On July 16, 1990, an earthquake struck the densely-populated Luzon. The shock had a surface wave magnitude of 7.8 and produced a 125-kilometer-long ground rupture that stretched from Dingalan, Aurora to Cuyapo, Nueva Ecija.
“I was in Grade 3 back then,” recalled Leo Laparan II, a journalist who once worked with Manila Bulletin but is now a college journalism professor. “Before the killer quake, I noticed there were so many dragonflies around our school playground at noontime of that day. Para bang nag-e-exodus sila.”
An article written by Theresa Crouse for Survivopedia compiled some strange behaviors of animals that something is not right will happen. Forewarn is forearmed, so goes a saying. Now, consider the following:
· Bees stop flying around and go to hive.
· Birds go to their trees and aren’t flying around. They may migrate completely away.
· Cows and other animals head to high ground and safety.
· Dogs and cats go missing. One guy checks lost animal posts in his local newspaper and actually uses that as one of his prediction tools for earthquakes.
· Fish jumping an unusual amount, or fish that don’t typically jump, particularly catfish, are jumping. There is some speculation that they can sense changes in the electrical impulses in the air or water caused by impending disasters such as earthquakes.
· Frogs are prone to disappear prior to earthquakes and other natural disasters.

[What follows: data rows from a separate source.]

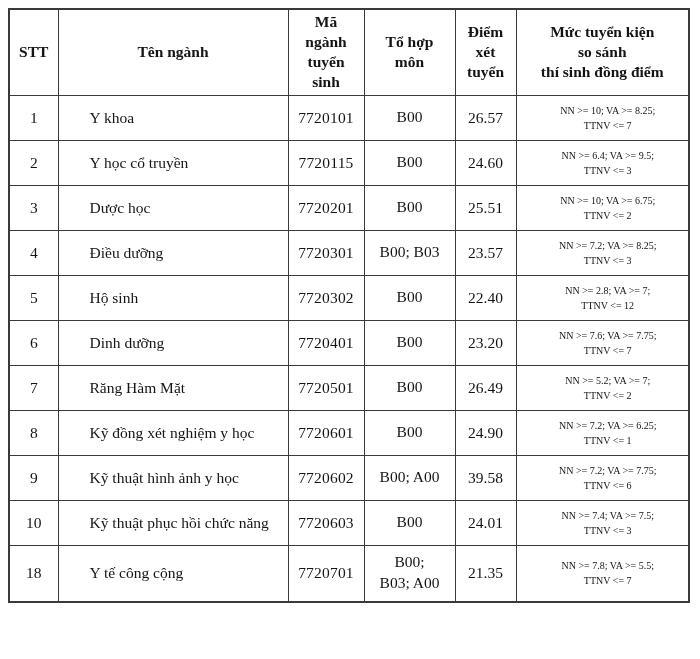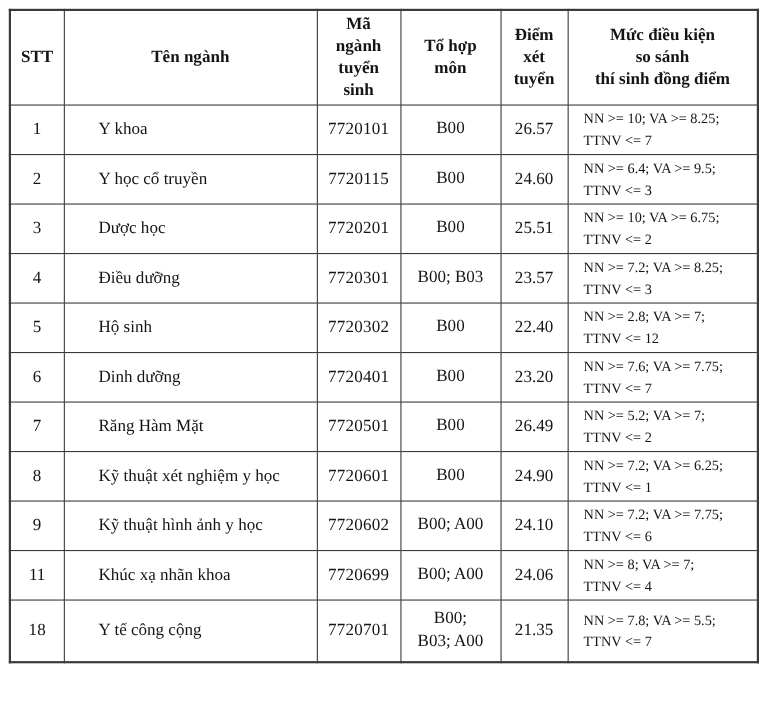--- a/index.html
+++ b/index.html
@@ -85,7 +85,7 @@
       <th>Điểm
 xét
 tuyển</th>
-      <th>Mức điều kiện
+      <th>Mức tuyển kiện
 so sánh
 thí sinh đồng điểm</th>
     </tr>

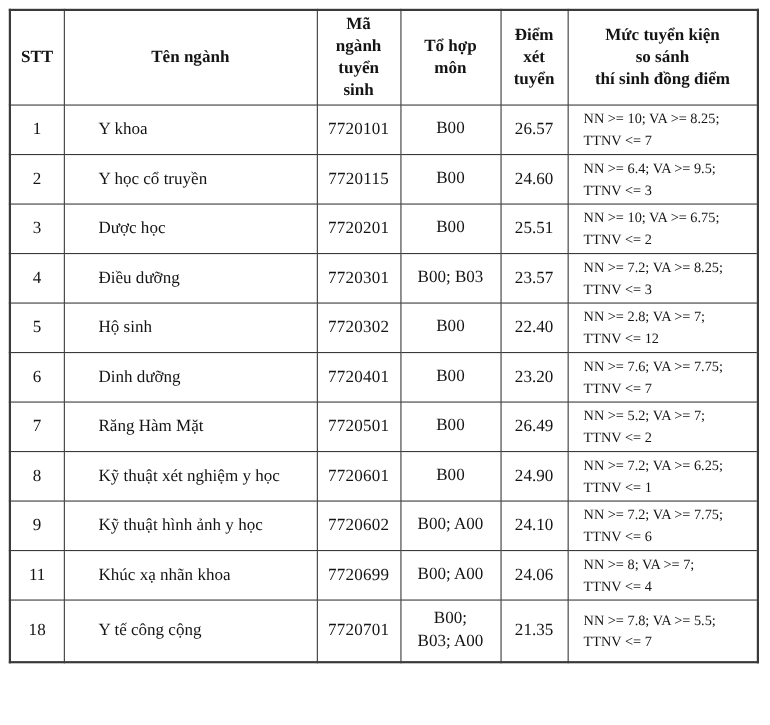--- a/index.html
+++ b/index.html
@@ -51,8 +51,8 @@
   td.col-to_hop   { text-align: center; white-space: pre-line; line-height: 1.35; }
   td.col-diem     { text-align: center; }
   td.col-dieu_kien {
-    text-align: left;
-    font-size: 13px;
+    text-align: center;
+    font-size: 10px;
     line-height: 1.5;
     white-space: pre-line;
     padding-left: 14px;

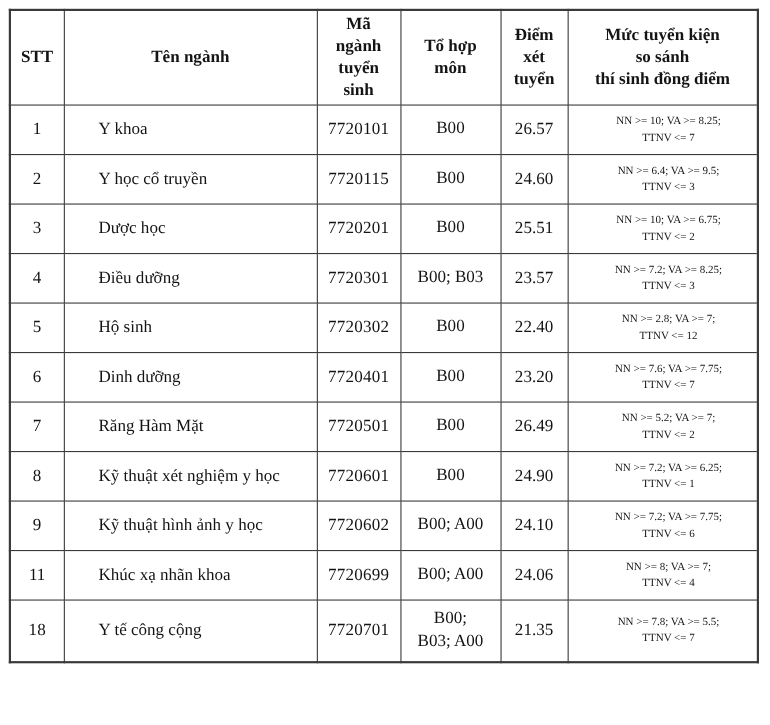--- a/index.html
+++ b/index.html
@@ -156,7 +156,7 @@
       </tr>
       <tr>
         <td class="col-stt">8</td>
-        <td class="col-ten_nganh">Kỹ thuật xét nghiệm y học</td>
+        <td class="col-ten_nganh">Kỹ đồng xét nghiệm y học</td>
         <td class="col-ma_nganh">7720601</td>
         <td class="col-to_hop">B00</td>
         <td class="col-diem">24.90</td>

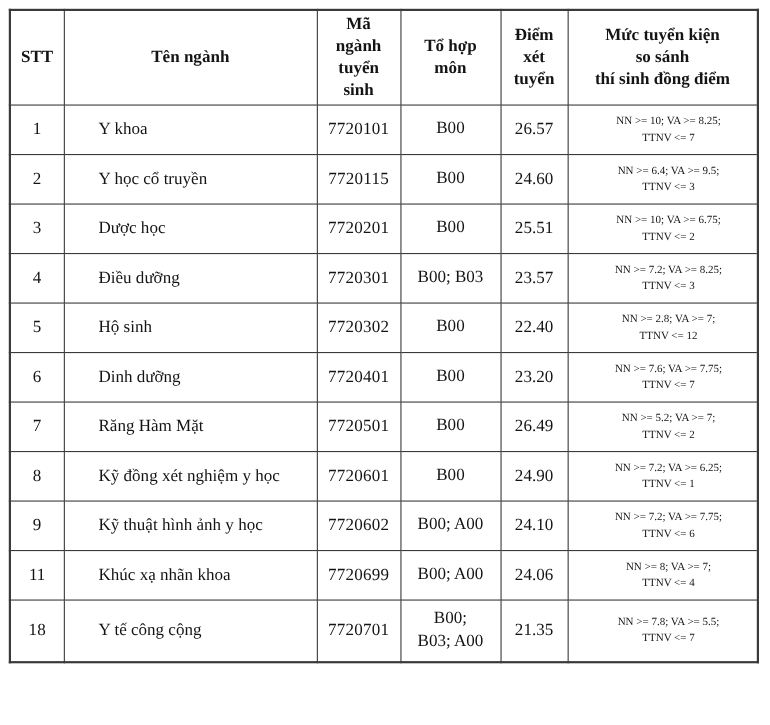--- a/index.html
+++ b/index.html
@@ -168,7 +168,7 @@
         <td class="col-ten_nganh">Kỹ thuật hình ảnh y học</td>
         <td class="col-ma_nganh">7720602</td>
         <td class="col-to_hop">B00; A00</td>
-        <td class="col-diem">24.10</td>
+        <td class="col-diem">39.58</td>
         <td class="col-dieu_kien">NN &gt;= 7.2; VA &gt;= 7.75;
 TTNV &lt;= 6</td>
       </tr>

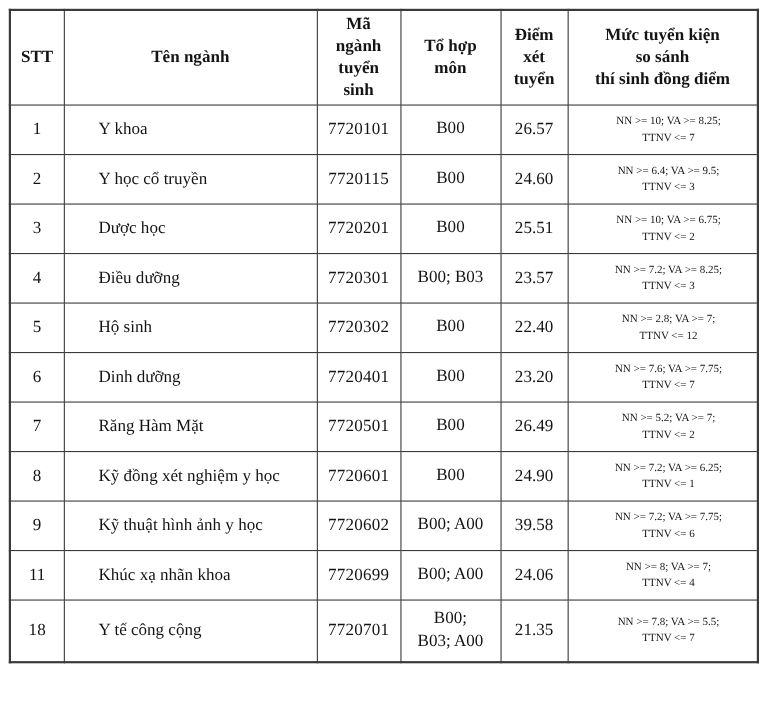--- a/index.html
+++ b/index.html
@@ -173,6 +173,15 @@
 TTNV &lt;= 6</td>
       </tr>
       <tr>
+        <td class="col-stt">10</td>
+        <td class="col-ten_nganh">Kỹ thuật phục hồi chức năng</td>
+        <td class="col-ma_nganh">7720603</td>
+        <td class="col-to_hop">B00</td>
+        <td class="col-diem">24.01</td>
+        <td class="col-dieu_kien">NN &gt;= 7.4; VA &gt;= 7.5;
+TTNV &lt;= 3</td>
+      </tr>
+      <tr>
         <td class="col-stt">11</td>
         <td class="col-ten_nganh">Khúc xạ nhãn khoa</td>
         <td class="col-ma_nganh">7720699</td>

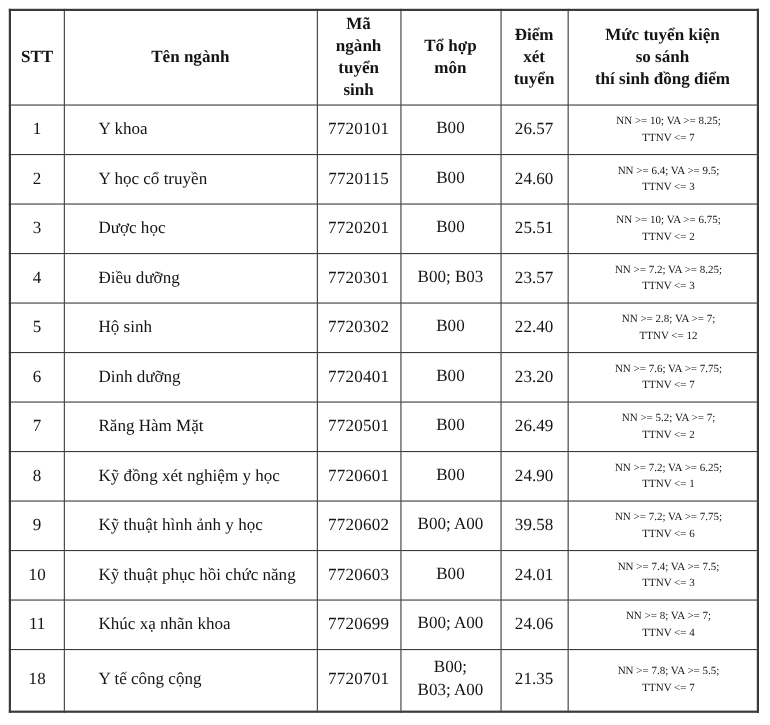--- a/index.html
+++ b/index.html
@@ -182,15 +182,6 @@
 TTNV &lt;= 3</td>
       </tr>
       <tr>
-        <td class="col-stt">11</td>
-        <td class="col-ten_nganh">Khúc xạ nhãn khoa</td>
-        <td class="col-ma_nganh">7720699</td>
-        <td class="col-to_hop">B00; A00</td>
-        <td class="col-diem">24.06</td>
-        <td class="col-dieu_kien">NN &gt;= 8; VA &gt;= 7;
-TTNV &lt;= 4</td>
-      </tr>
-      <tr>
         <td class="col-stt">18</td>
         <td class="col-ten_nganh">Y tế công cộng</td>
         <td class="col-ma_nganh">7720701</td>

· Dogs become more agitated and may bark more or even become aggressive a few days before a major weather event. They may even refuse to go on a walk or walk to a certain area, such as by the water, during their walks.
· Horses, dogs, monkeys, and other pets may refuse food or treats several hours prior to a natural disaster occurrence.
· Bats may be awake and active in the middle of the day a few minutes or even hours prior to a natural disaster occurring.
· Chickens may become agitated and stop laying eggs a few days before a major storm.
Daniel Escleto, a cocker (sabungero) from Bansalan, Davao del Sur, shared this experience: “At one time in our farm, i saw my range cocks suddenly ‘drop,’ including the ducks and turkeys nearby, same time, then about 5 seconds later, an earthquake of about 4-5 magnitude struck.”
Whether real or imagined, there’s nothing wrong with forearming with the warning brought about by animals.
“Anecdotal evidence abounds of animals, fish, birds, reptiles, and insects exhibiting strange behavior anywhere from weeks to seconds before an earthquake,” scientists from the United States Geological Survey pointed out. “However, consistent and reliable behavior prior to seismic events, and a mechanism explaining how it could work, still eludes us.”